My table. Ni Tracey. Ni Emin

A mi desorden ético y estético le van las mezclas raras, imposibles. Pasar de un fado a Mozart, por ejemplo. “¿Estás escuchando el Requiem en versión de Massiel? se burla G. desde el cariño, y pienso ¿por qué no? Toda la vida he estado probando cócteles improbables, a ver cómo me saben. No elogio el caos ni diré que es condición de los artistas, esa salida fácil (como cinismo, perfidia y presuntuosidad de los galanes ordinarios). Pero entiendo que hay una pre- disposición de objetos que no se encomienda a dios ni al diablo y nos permite no ver aun cuando vemos. Y que toda ceguera es iluminación (¡verdad, tonto Menguele?, como tú con tu láser sin espada, tu aliento repulsivo, tu miedo en mi mirada)

Ayer conversación con T., siempre tan desigual y convenida. Yo hablo, ella barrunta gestos y apostilla sin remate. Dos sacos a la vista, uno blanco y otro negro. En el segundo se revuelven gatos rabiosos entre otras bestias que incluyen ratoncillos de campo. Pequeños, indefensos, que un día se asomaron a un cajón y fueron apresados.  Todo mal calibrado, sin una jerarquía que impida que un arañazo se iguale a una cosquilla. Algo habría que hacer. Vaciar el saco de golpe, exponerse a un ataque, a una herida de sangre. Liberar los nudos fáciles, también los marineros tirando de manual de instrucciones.

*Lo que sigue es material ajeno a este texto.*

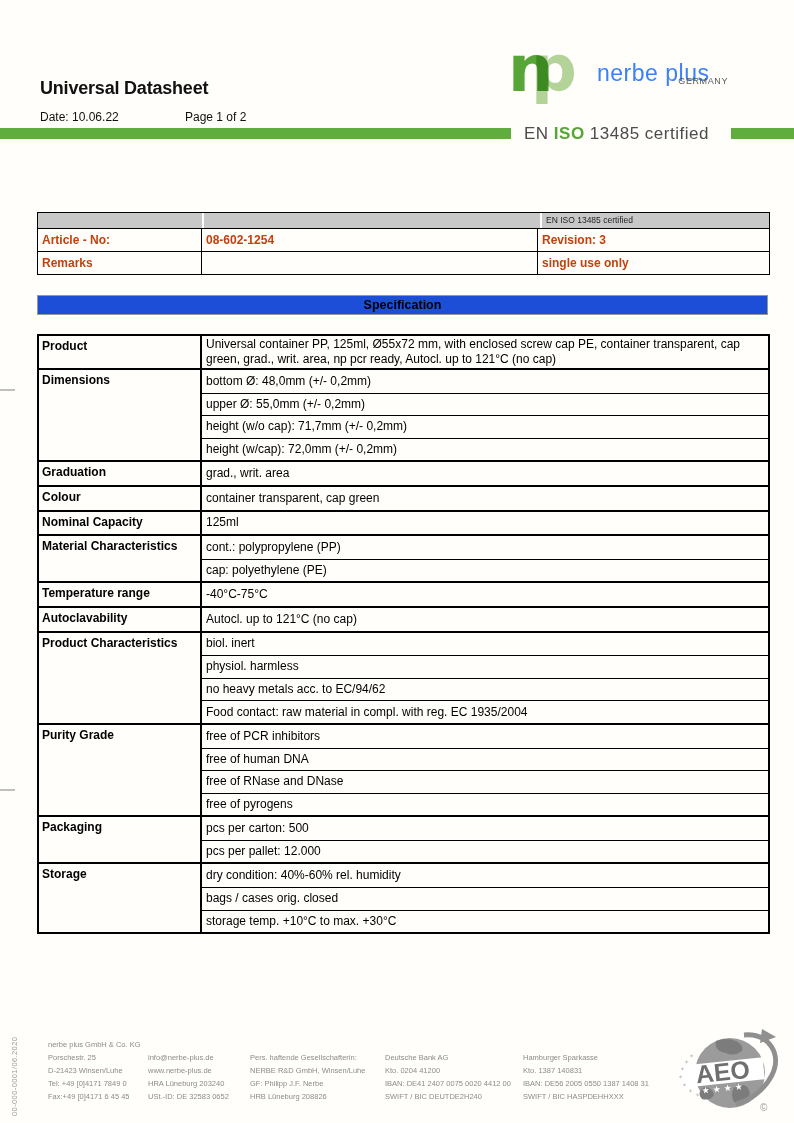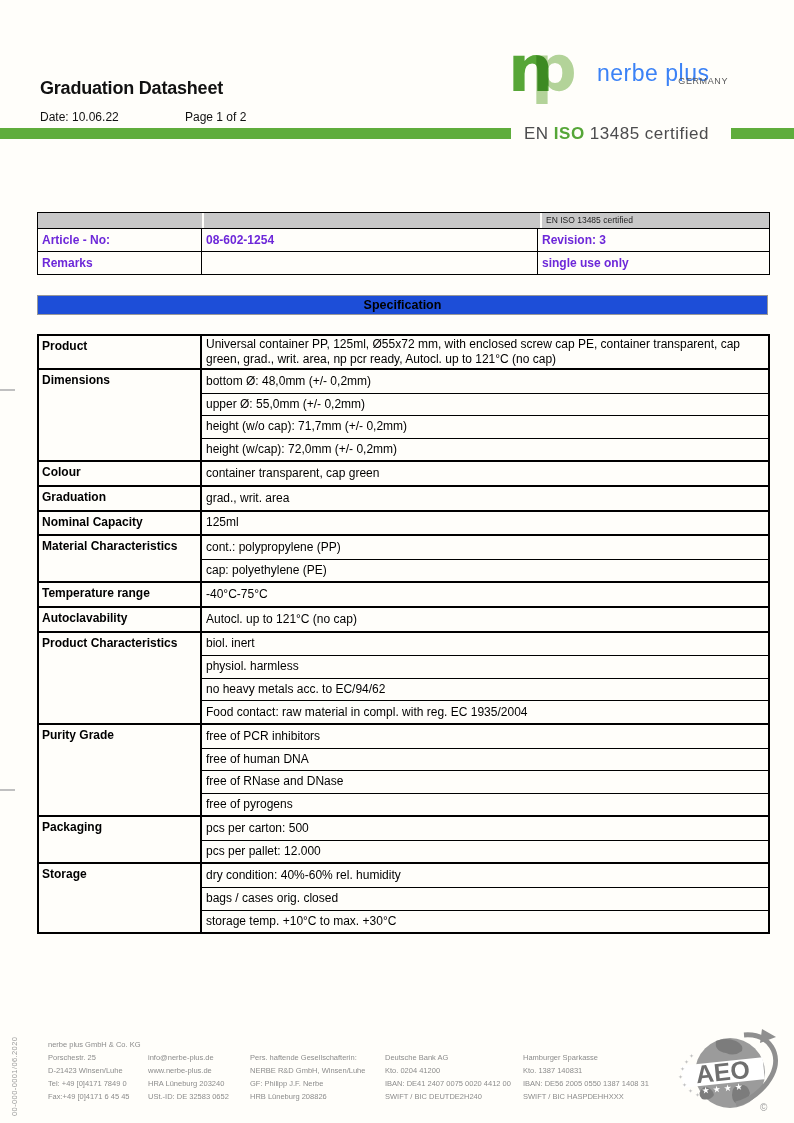"Graduation Datasheet" div.title { text: Graduation -> Universal }
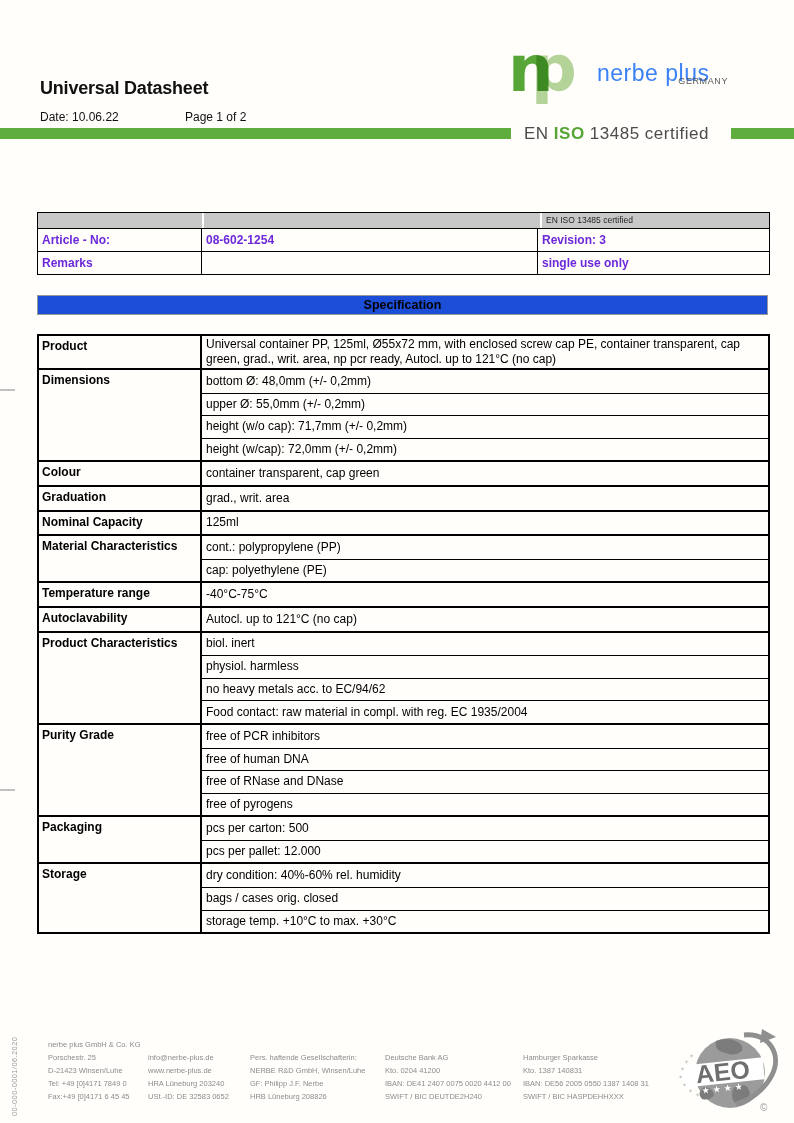"Article - No:" .info-row { color: #6d28d9 -> #c2410c }
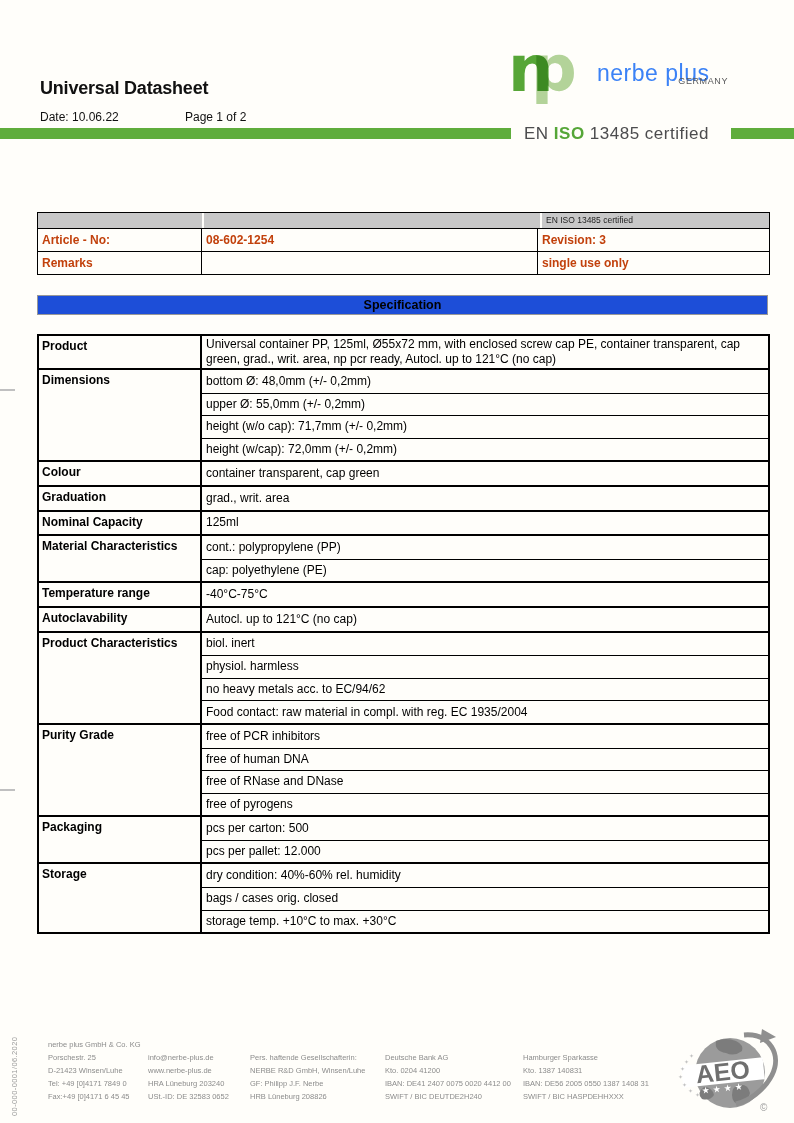"Colour" div.spec-section { order: before "Graduation" -> after "Graduation" }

Manuales de instrucciones. Son para mí como el agua para los Gremmlins. No me acerco por si me pierdo o naufrago entre letras viscosas que no entiendo a la primera. Si me hicieran un test con fragmentos del de la Thermomix sadría un cociente intelectual menor de 40, se me ocurre. Por suerte nunca para entrar en un trabajo me hicieron redactar como ejercicio un manual de instrucciones. Lo hubiera echado al saco de los gatos. Y habría salido corriendo de la prueba. Así se me acumulan los debes, tontos-listos como esas rosquillas secas de Madrid, hasta que un día mi buena M.J, más que una amiga, un ángel, me coge en volandas y me lleva a un garaje. Y pregunta por mí cuánto vale alquilar una plaza. Y soy como una niña que asiente y se deja ordenar (y vestirse y peinarse con trenzas) y tacho de la lista del saco una línea que hará que no me pase las horas, los minutos, tratando de recordar dónde dejé mi coche, locamente. Ni encontrándolo lleno de detritus de pájaro, barrillo pegajoso de los árboles o rallajos de joven aburrido en una noche clara de luna, minutos antes de emprender la vuelta a casa. Otro cajón violado.

Los seres del caos buscamos sin saberlo a los del orden. Es una maniobra yinyangesca que culmina en intercambio desigual. En algún sitio guardé los informes de urgencias de cuando aquella reacción alérgica. O lo mismo dejé que se perdieran para no acordarme del día que me dio. Y sin embargo aún noto ese crujir de garganta que se estrecha, la salida al galope a por un chute de Urbasón. Y que sonaba en el taxi una canción muy dulce de Mariah Carey. Y que era jueves. Y que al llegar a casa lo eché todo al saco negro. Junto con una multa de tráfico y una nota de amor que llegó con las flores. Y ahí sigue, a la espera de ser desentrañado o convertido en despojo a lo Tracey. Sonrojante, tan yo que me da miedo. Pero si hablo de ello, si lo muestro, parece que los gatos se calman un instante.